Hay una realidad que no hemos de olvidar que, mientras vivamos en este mundo, todo ser humano se bamboleará entre el pecado y la gracia santificadora. A veces somos tan puritanos y, con grandes rasgos farisaicos, que pensamos y nos avergonzamos del pecado ajeno pero no del propio. Se oye decir: “Yo no tengo pecados de los que arrepentirme”. ¡Es una mentira! Nadie puede decir que no es frágil, débil y pecador. Todos los somos. “El que de vosotros esté sin pecado que tire la piedra primero” (Jn 8, 7). Pero ante tales males hay una medicina que nos sana y salva: Jesucristo Salvador del género humano que se ha ofrecido por nosotros y nos concede su perdón misericordioso si somos humildes. No hay medicina mayor que ésta, pues tiene tanta fuerza que abre las puertas de la Gloria que es el Cielo. Lo demás pasa y hasta el pecado se borra si nos fiamos y confiamos en el Amor Misericordioso de Dios.

La Iglesia está compuesta de seres humanos y por lo tanto también en ella se hace presente el pecado puesto que sus miembros son limitados. Ahora bien la Iglesia tiene a su Fundador que es Santo. De ahí que se afirme que la Iglesia es santa y pecadora. Es santa por su Fundador y es pecadora por sus miembros. A esta Iglesia yo amo con toda mi alma, a esta Iglesia que tantas veces, en sus miembros, ha escandalizado y ha roto la alianza de amor que Jesucristo ha sellado con su entrega generosa en la Cruz, a esta Iglesia que en sus instituciones no ha dado la talla y ha mancillado gravemente la finalidad a la que está llamada, a esta Iglesia que se ha mostrado muchas veces en la historia con actitudes inquisitoriales, a esta Iglesia que a pesar de sus miembros frágiles y débiles ha sido objeto de crítica tan mordaz que se la quiere destruir… A esta Iglesia nadie la podrá destruir porque quien la sustenta es la fuerza del Espíritu Santo.
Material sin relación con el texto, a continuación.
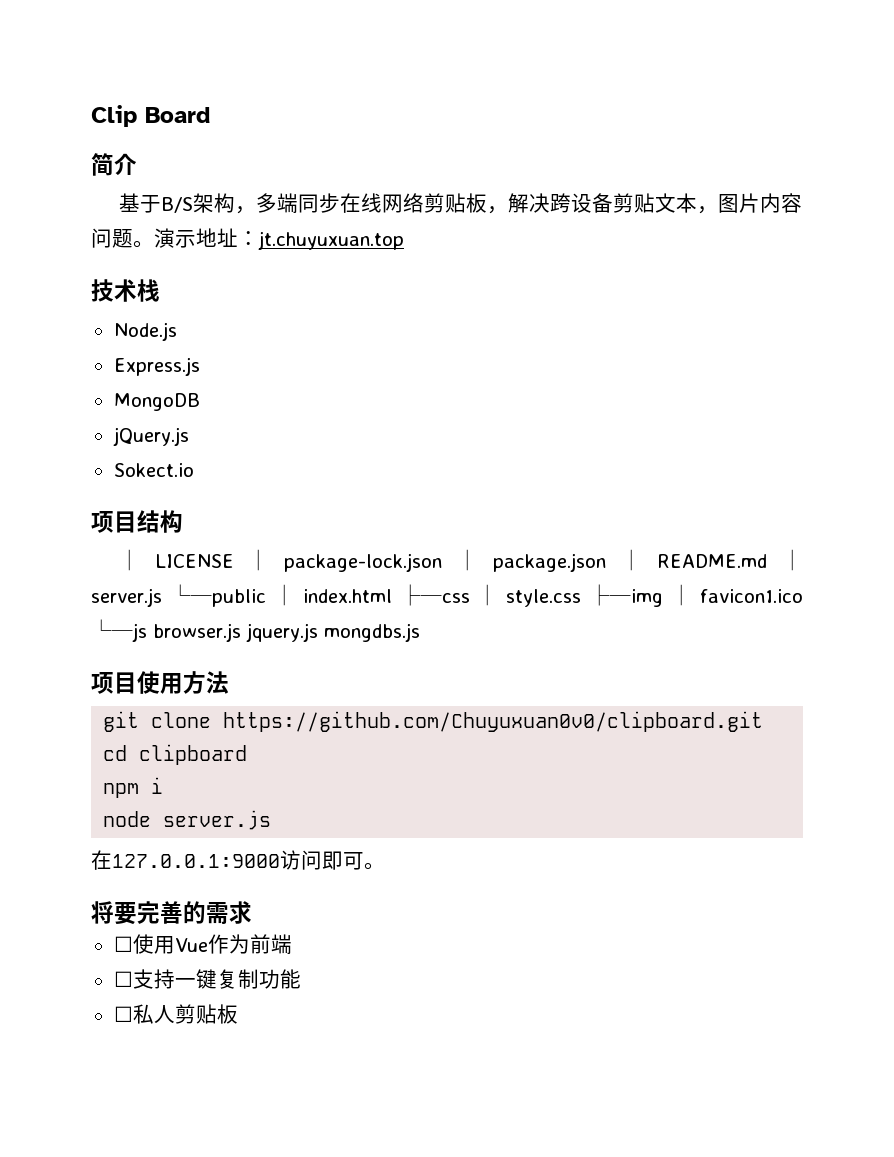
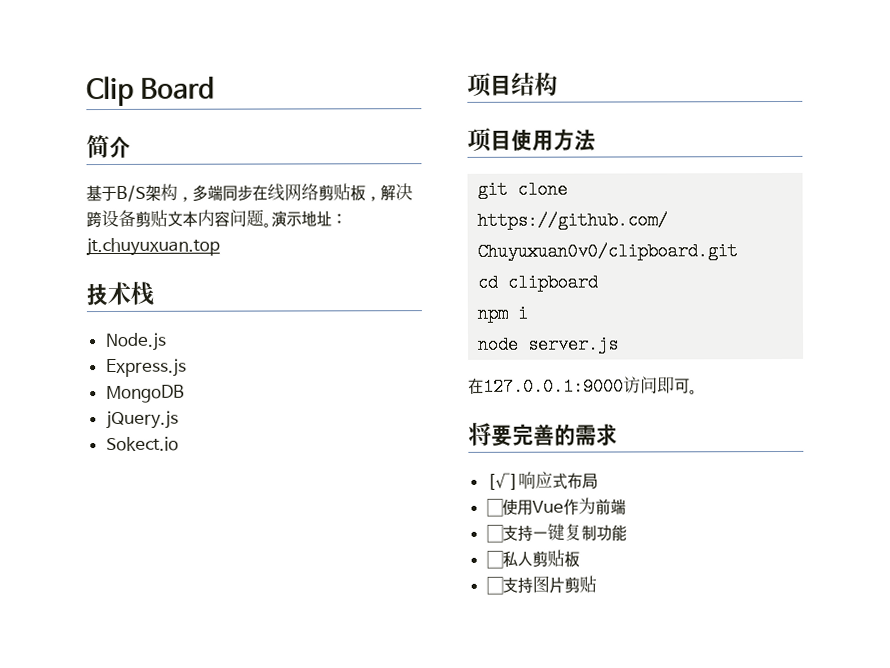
- 基于B/S架构，多端同步在线网络剪贴板，解决跨设备剪贴文本，图片内容问题。
+ 基于B/S架构，多端同步在线网络剪贴板，解决跨设备剪贴文本内容问题。
- │ LICENSE │ package-lock.json │ package.json │ README.md │ server.js └─public │ index.html ├─css │ style.css ├─img │ favicon1.ico └─js browser.js jquery.js mongdbs.js
+ [√]响应式布局
+ ☐支持图片剪贴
En la historia de esta Iglesia bella por su Fundador y afeada por el pecado de sus miembros que nadie pretenda derrocarla pues ya lo dijo el Señor: “Y yo te digo que tú eres Pedro, y sobre esta piedra edificaré mi Iglesia, y las puertas del infierno no prevalecerán contra ella” (Mt 16, 18). La Iglesia ha resistido más de veinte siglos y las tormentas han sido muy fuertes en algunos momentos, otros ella misma se ha deslizado por caminos de conveniencia y otros han sido momentos de infidelidad. No obstante nunca ha faltado la fuerza amorosa y misericordiosa de Dios puesto que “Jesucristo amó a la Iglesia y se entregó a sí mismo por ella para santificarla, purificándola mediante el baño del agua por la palabra, para mostrar ante sí mismo a la Iglesia resplandeciente, sin mancha, arruga o cosa parecida, sino para que sea santa e inmaculada” (Ef 5, 25-27). La gracia vencerá y resplandece más que el pecado.
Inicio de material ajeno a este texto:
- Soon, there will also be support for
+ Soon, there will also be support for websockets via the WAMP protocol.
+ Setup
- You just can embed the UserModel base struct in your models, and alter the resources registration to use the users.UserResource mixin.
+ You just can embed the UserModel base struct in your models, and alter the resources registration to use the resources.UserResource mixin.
Nunca me olvidaré del testimonio que, a un cierto momento, donde la Iglesia sufría los reproches y calumnias de muchos, mi gran amigo el sacerdote José Luis Martín Descalzo escribió un libro sobre “Razones para el amor”. En él habla de las cinco razones por las que ama a la Iglesia y hubo un texto que me ayudó mucho en aquellas circunstancias: “Amo a la Iglesia porque ha salido del costado de Cristo. ¿Cómo podría no amar yo aquello por lo que Jesús murió? ¿Y cómo podría yo amar a Cristo sin amar, al mismo tiempo, aquellas cosas por las que Él dio su vida? La Iglesia –buena, mala, mediocre, santa o pecadora, o todo eso junto- fue y sigue siendo la esposa de Cristo. ¿Puedo amar al esposo despreciándola? Pero, me dirá alguien, ¿cómo puedes amar a alguien que ha traicionado tantas veces el evangelio, a alguien que tiene tan poco que ver con lo que Cristo soñó fuera? ¿Es que no sientes nostalgia de la Iglesia primitiva? Sí, claro, siento nostalgia de aquellos tiempo en los que, como decía San Irineo, la sangre de Cristo estaba todavía caliente y en los que la fe ardía con toda viveza en el alma de los creyentes. Pero ¿es que hubiera justificado un menor amor las nostalgia de mi madre joven que yo podía sentir cuando mi madre era anciana? ¿Hubiera yo podido devaluar sus pies cansados y su corazón fatigado?”

En estos momentos que vivimos con sus luces y sus sombras no hemos de dejarnos llevar por los malos agoreros que ponen el énfasis de sus críticas en las sombras más que en las luces. Dejemos que corra el río limpio para que purifique las malezas puesto que “donde abundó el pecado, sobreabundó la gracia” (Rom 5, 20).